INFORMATION SHOWN below:

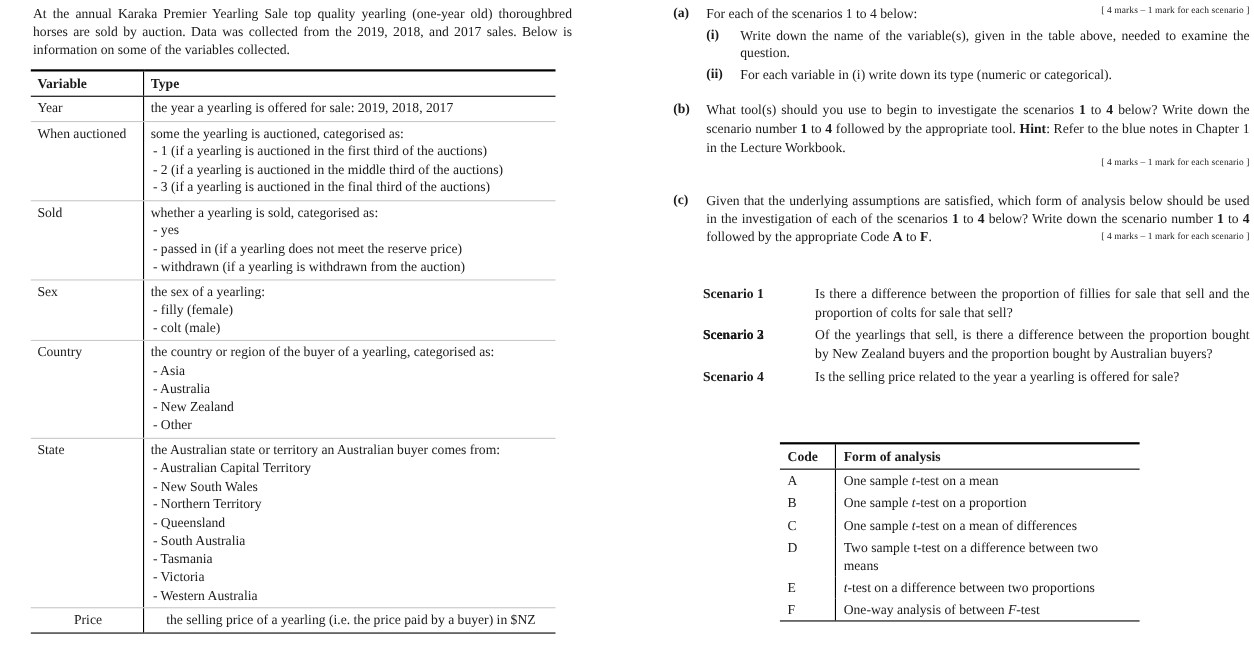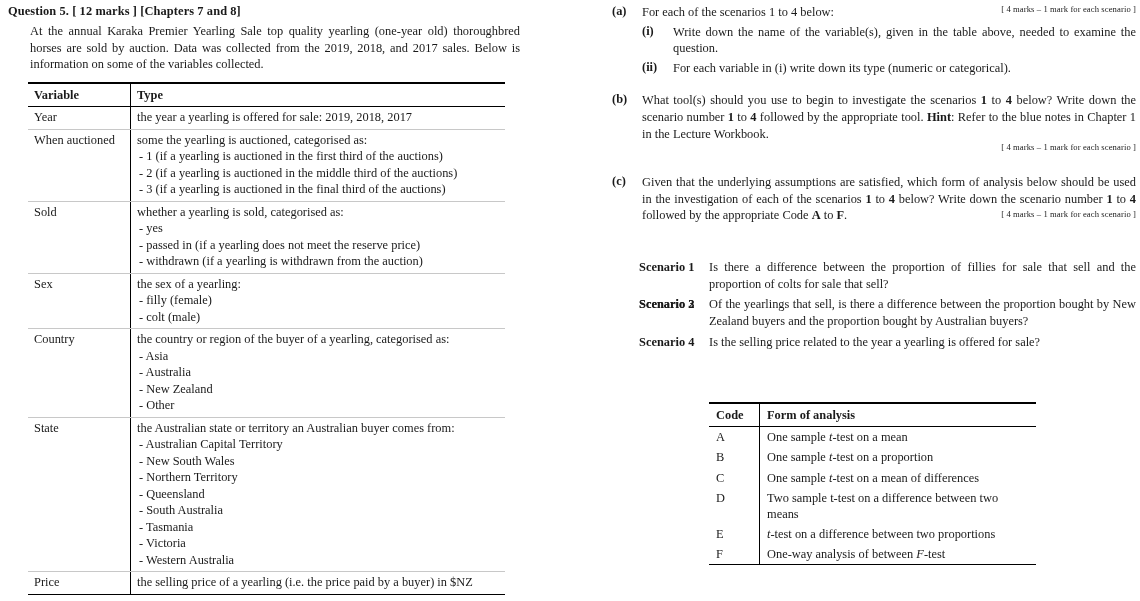--- a/index.html
+++ b/index.html
@@ -187,7 +187,6 @@
 
   <div class="col-left">
 
-    <div class="q-heading">Question 5. [ 12 marks ] [Chapters 7 and 8]</div>
 
     <p class="intro">At the annual Karaka Premier Yearling Sale top quality yearling (one-year old) thoroughbred horses are sold by auction. Data was collected from the 2019, 2018, and 2017 sales. Below is information on some of the variables collected.</p>
 

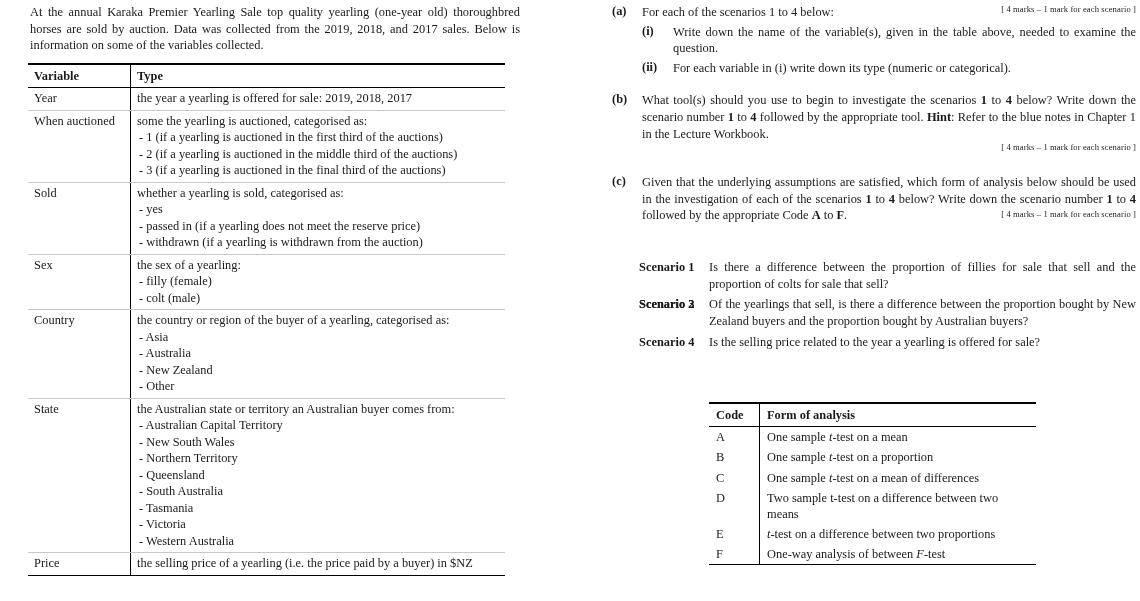--- a/index.html
+++ b/index.html
@@ -147,7 +147,7 @@
     font-weight: bold;
     white-space: nowrap;
   }
-  .scen-row .s-txt { text-align: justify; }
+  .scen-row .s-txt { text-align: justify; margin-left: 32px; }
   
   .code-table-wrap {
     margin-top: 52px;

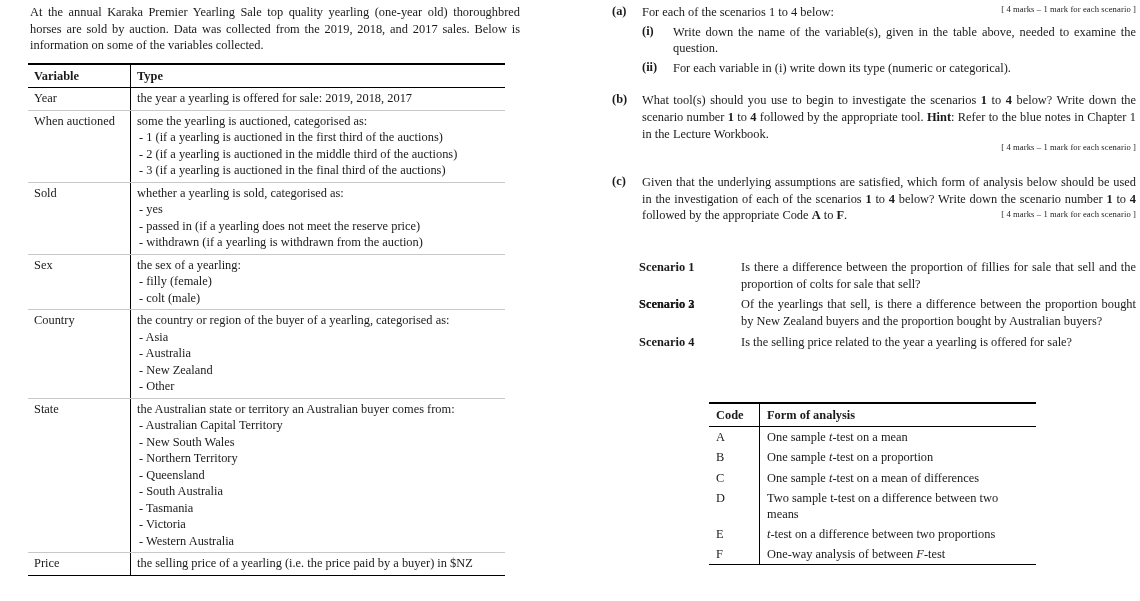--- a/index.html
+++ b/index.html
@@ -66,6 +66,7 @@
   }
   .var-table tbody tr:last-child td {
     border-bottom: 1.6px solid #000;
+    text-align: center;
   }
   .var-table td.c-type, .var-table th.c-type {
     border-left: 1px solid #000;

End of INFORMATION SHOWN.

In the records, which lines mention the word "left"? Copy those lines.

   <div class="col-left">
+  .scen-row .s-txt { text-align: justify; margin-left: 32px; }
     border-left: 1px solid #000;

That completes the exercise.